Desde o final de 2019, a consultora Pangolin Solutions já submeteu 14 projectos ao Infarmed, 11 dos quais aprovados por esta autoridade, a quem compete licenciar negócios desta natureza, depois de se terem pronunciado outras entidades, tais como as Câmaras e as Comissões de Coordenação e Desenvolvimento Regional. Um dos contactos mais recentes junto da consultora foi precisamente o de um empresário interessado em saber da viabilidade de instalar uma produção na Batalha, expõe Carlos Nunes.
À Pangolin Solutions têm chegado maioritariamente investidores nacionais, embora também haja muito interesse por parte de empresas estrangeiras. E a maior parte dos investidores são pessoas que actualmente actuam na área financeira. “Muito mais do que pessoas relacionadas com a área agrícola ou com a farmacêutica”, realça o responsável.
Isto porque o processo de licenciamento é complexo, a estrutura exige bastante capital, mas a produção de cannabis medicinal tem grande potencial e é vista com bom investimento. Um projecto deste tipo, explica o responsável pela Pangolin Solutions, exige, em termos médios, cinco a dez hectares, onde trabalham 25 a 30 pessoas. Representa um investimento médio de cerca de cinco milhões de euros.
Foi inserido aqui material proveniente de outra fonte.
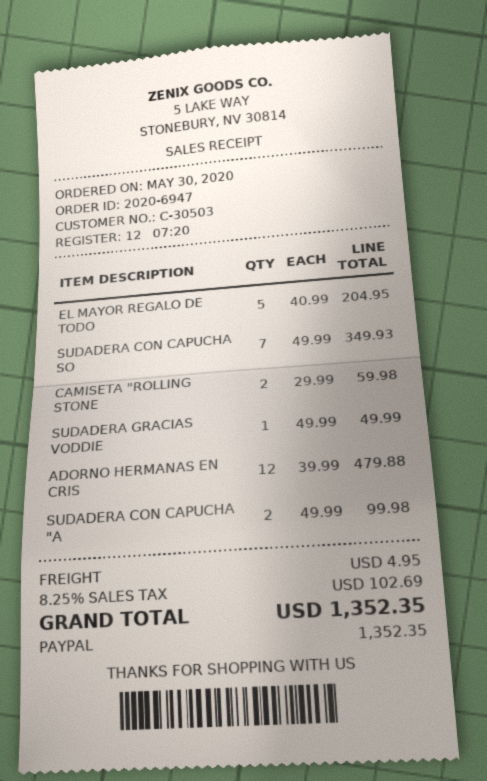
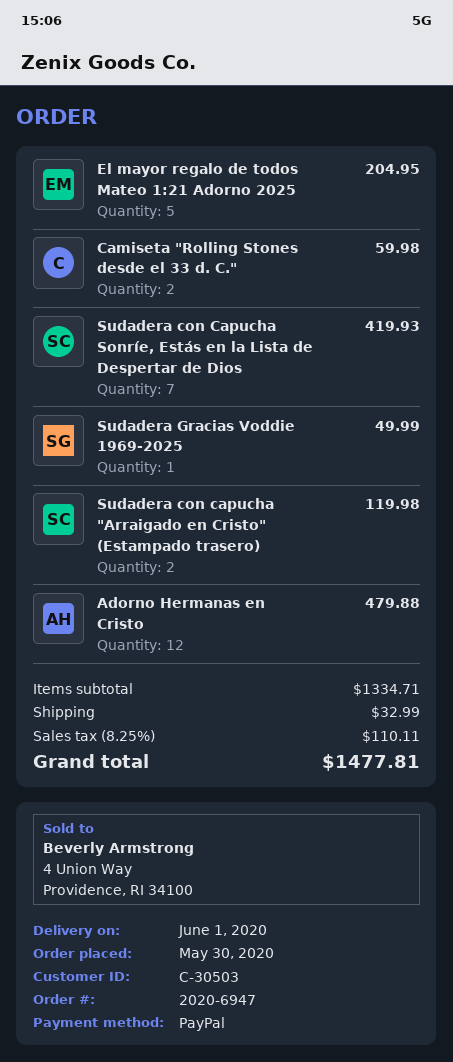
SUDADERA CON CAPUCHA SO: 7 for 349.93 -> 7 for 419.93
SUDADERA CON CAPUCHA "A: 2 for 99.98 -> 2 for 119.98
shipping: 4.95 -> 32.99
tax: 8.25% = 102.69 -> 8.25% = 110.11
total: 1352.35 -> 1477.81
Momento para apostar é agora
Entre os países europeus onde esta actividade está legalizada, “Portugal é o que tem melhores condições”, frisa Carlos Nunes. Não só pelo clima, mas também pela sua posição geográfica.
Portugal funciona como “porta de entrada para o mercado europeu de cannabis medicinal”, nota o consultor da Pangolin Solutions, salientando que a implementação dos negócios está a acontecer agora e tem mesmo de acontecer agora. Sob pena de a legalização da produção chegar a Espanha e, com isso, Portugal perder a oportunidade de singrar nesta actividade, ultrapassado pela concorrência vizinha.